## [Problem requirements]
Find every line in the records below that holds the word "Turner" and copy it.

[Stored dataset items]
* * * * * * *
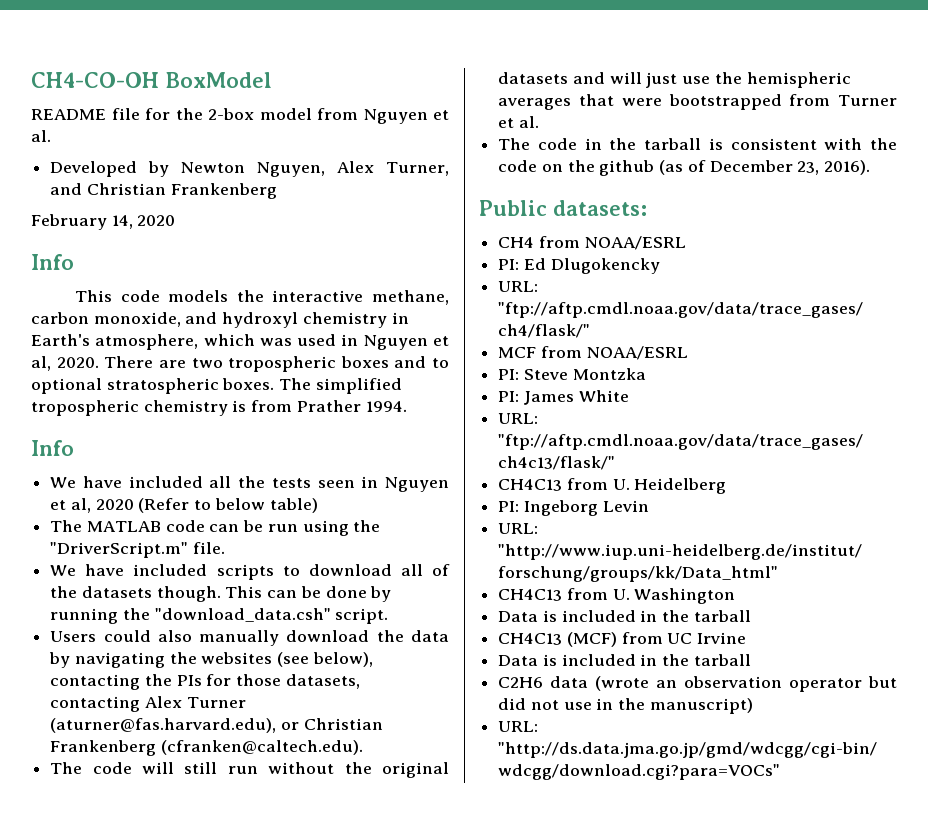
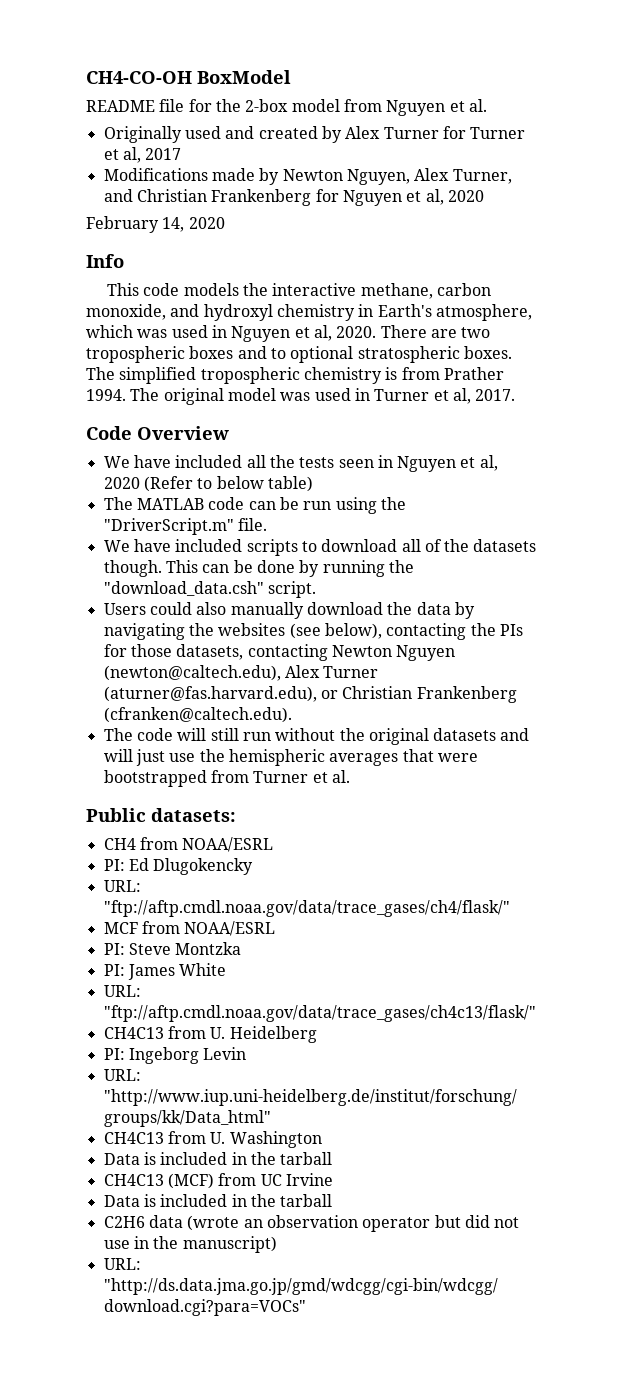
- Developed by Newton Nguyen, Alex Turner, and Christian Frankenberg
+ Originally used and created by Alex Turner for Turner et al, 2017
+ Modifications made by Newton Nguyen, Alex Turner, and Christian Frankenberg for Nguyen et al, 2020
- The simplified tropospheric chemistry is from Prather 1994.
- Info
+ The simplified tropospheric chemistry is from Prather 1994. The original model was used in Turner et al, 2017.
+ Code Overview
- Users could also manually download the data by navigating the websites (see below), contacting the PIs for those datasets, contacting Alex Turner (aturner@fas.harvard.edu), or Christian Frankenberg (cfranken@caltech.edu).
+ Users could also manually download the data by navigating the websites (see below), contacting the PIs for those datasets, contacting Newton Nguyen (newton@caltech.edu), Alex Turner (aturner@fas.harvard.edu), or Christian Frankenberg (cfranken@caltech.edu).
- The code in the tarball is consistent with the code on the github (as of December 23, 2016).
* * * * * * *
## [The completed task]
- Developed by Newton Nguyen, Alex Turner, and Christian Frankenberg
+ Originally used and created by Alex Turner for Turner et al, 2017
+ Modifications made by Newton Nguyen, Alex Turner, and Christian Frankenberg for Nguyen et al, 2020
+ The simplified tropospheric chemistry is from Prather 1994. The original model was used in Turner et al, 2017.
- Users could also manually download the data by navigating the websites (see below), contacting the PIs for those datasets, contacting Alex Turner (aturner@fas.harvard.edu), or Christian Frankenberg (cfranken@caltech.edu).
+ Users could also manually download the data by navigating the websites (see below), contacting the PIs for those datasets, contacting Newton Nguyen (newton@caltech.edu), Alex Turner (aturner@fas.harvard.edu), or Christian Frankenberg (cfranken@caltech.edu).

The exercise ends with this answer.